◆ EXERCISE DETAILS: Retype only the lines at the head of the records, first through the one with "[685,114,943,131] By default, the", exactly as written.

Structured diff data:
Segment Open

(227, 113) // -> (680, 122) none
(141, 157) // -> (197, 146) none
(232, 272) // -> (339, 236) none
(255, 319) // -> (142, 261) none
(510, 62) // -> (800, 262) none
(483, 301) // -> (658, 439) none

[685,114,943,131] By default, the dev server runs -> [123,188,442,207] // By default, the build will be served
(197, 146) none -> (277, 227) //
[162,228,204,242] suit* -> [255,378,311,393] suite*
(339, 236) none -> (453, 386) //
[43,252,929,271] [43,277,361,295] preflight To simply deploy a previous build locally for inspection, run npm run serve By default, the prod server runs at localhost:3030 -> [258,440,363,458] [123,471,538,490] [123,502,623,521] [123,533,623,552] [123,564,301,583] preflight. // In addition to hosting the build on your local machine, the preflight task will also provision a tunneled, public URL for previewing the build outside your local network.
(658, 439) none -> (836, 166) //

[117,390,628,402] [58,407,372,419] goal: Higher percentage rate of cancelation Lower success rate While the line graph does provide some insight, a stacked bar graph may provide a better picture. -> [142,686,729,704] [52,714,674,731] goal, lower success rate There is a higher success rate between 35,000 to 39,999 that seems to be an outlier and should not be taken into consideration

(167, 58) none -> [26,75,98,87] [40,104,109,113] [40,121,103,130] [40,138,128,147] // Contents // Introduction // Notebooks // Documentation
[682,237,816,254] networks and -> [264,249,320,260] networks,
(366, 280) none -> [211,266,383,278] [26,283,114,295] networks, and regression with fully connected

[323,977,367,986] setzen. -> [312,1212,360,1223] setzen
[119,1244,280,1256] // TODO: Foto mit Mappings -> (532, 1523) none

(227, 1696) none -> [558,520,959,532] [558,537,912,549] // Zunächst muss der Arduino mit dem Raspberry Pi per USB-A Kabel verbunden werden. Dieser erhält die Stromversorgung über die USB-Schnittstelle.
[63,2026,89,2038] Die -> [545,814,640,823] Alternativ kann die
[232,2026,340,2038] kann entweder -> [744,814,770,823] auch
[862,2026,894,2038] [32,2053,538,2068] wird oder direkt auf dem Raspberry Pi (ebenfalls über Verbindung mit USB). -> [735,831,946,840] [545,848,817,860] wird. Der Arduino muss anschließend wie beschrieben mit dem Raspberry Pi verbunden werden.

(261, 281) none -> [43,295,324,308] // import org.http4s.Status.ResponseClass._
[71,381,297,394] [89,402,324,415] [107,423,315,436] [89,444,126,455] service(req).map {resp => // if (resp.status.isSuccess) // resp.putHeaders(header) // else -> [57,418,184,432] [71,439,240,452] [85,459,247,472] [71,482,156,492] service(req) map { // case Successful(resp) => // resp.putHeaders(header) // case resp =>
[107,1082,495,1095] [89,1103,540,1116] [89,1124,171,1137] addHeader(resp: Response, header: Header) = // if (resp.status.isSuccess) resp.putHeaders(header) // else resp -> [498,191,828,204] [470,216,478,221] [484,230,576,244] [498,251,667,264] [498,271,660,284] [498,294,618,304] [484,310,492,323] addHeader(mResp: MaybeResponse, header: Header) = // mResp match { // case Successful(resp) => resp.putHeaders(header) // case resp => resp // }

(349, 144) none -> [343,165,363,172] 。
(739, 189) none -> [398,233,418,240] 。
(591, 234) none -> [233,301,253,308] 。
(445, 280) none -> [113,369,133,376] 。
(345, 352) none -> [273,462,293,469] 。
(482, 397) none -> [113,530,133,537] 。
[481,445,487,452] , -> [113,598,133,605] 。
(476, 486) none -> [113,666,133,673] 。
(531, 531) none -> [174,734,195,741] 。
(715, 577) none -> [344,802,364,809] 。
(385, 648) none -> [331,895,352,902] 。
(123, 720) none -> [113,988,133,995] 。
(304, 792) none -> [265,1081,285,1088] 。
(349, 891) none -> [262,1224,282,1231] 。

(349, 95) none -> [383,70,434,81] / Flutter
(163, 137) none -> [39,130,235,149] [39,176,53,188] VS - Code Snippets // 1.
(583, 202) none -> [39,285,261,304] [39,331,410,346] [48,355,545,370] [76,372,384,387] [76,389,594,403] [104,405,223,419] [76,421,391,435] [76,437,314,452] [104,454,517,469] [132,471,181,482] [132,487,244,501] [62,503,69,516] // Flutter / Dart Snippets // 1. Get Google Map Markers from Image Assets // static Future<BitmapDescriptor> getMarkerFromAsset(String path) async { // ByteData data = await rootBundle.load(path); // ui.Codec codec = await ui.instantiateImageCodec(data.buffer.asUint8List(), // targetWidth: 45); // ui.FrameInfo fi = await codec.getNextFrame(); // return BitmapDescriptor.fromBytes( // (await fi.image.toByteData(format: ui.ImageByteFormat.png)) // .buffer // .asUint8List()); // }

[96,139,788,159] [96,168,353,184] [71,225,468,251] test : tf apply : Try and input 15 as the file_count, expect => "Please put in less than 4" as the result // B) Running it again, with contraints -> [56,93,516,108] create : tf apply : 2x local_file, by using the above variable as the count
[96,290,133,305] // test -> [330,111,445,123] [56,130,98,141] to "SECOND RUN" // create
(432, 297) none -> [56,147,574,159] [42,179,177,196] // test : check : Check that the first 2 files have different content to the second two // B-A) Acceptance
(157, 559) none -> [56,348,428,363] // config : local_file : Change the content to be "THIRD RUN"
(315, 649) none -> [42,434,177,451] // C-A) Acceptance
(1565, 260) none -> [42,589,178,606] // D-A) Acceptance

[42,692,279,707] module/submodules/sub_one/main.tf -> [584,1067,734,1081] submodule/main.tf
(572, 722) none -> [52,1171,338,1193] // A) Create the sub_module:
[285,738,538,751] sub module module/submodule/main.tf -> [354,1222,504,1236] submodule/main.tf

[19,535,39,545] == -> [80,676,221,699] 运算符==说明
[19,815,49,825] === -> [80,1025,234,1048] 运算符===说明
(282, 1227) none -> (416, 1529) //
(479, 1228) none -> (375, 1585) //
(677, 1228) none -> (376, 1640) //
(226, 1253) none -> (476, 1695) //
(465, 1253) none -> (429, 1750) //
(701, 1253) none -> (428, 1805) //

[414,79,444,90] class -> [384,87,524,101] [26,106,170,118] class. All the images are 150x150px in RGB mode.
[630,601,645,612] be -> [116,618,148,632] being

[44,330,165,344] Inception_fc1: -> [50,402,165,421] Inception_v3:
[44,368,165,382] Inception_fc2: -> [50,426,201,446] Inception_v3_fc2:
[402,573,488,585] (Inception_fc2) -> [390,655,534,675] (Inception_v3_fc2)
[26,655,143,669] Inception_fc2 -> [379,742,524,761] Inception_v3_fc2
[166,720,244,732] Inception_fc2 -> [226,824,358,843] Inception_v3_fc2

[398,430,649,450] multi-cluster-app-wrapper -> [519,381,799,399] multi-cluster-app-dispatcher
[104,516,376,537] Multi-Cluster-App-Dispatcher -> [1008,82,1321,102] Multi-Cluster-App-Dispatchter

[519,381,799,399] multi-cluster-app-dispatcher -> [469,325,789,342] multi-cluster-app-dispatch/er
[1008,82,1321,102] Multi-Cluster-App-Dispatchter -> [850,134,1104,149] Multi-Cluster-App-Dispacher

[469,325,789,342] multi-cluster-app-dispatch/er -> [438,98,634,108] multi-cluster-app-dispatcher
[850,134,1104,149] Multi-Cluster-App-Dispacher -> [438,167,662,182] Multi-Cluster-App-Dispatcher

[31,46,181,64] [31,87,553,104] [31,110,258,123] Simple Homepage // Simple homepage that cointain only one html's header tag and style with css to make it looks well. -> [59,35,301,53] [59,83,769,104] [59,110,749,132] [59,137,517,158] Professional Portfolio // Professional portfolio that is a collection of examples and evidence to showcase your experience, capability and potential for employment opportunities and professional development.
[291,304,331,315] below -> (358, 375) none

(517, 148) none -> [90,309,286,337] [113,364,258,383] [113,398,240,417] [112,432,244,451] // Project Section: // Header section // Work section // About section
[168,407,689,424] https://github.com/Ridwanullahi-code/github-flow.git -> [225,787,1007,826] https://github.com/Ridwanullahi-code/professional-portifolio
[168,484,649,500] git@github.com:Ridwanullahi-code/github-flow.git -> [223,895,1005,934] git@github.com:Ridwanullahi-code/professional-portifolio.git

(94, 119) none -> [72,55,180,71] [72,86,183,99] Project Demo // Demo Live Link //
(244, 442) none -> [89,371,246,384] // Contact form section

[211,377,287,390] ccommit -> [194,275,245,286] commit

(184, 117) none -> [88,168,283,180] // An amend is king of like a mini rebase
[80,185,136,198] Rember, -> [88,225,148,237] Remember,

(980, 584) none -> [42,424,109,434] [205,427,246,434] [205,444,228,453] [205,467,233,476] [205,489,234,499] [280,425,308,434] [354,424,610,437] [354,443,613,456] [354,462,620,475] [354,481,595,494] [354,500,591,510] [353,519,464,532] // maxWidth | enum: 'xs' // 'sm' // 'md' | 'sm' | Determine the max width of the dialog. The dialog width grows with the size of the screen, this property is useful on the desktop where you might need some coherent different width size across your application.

Segment Closed

◆ ANSWER SECTION:
(227, 113) // -> (680, 122) none
(141, 157) // -> (197, 146) none
(232, 272) // -> (339, 236) none
(255, 319) // -> (142, 261) none
(510, 62) // -> (800, 262) none
(483, 301) // -> (658, 439) none

[685,114,943,131] By default, the dev server runs -> [123,188,442,207] // By default, the build will be served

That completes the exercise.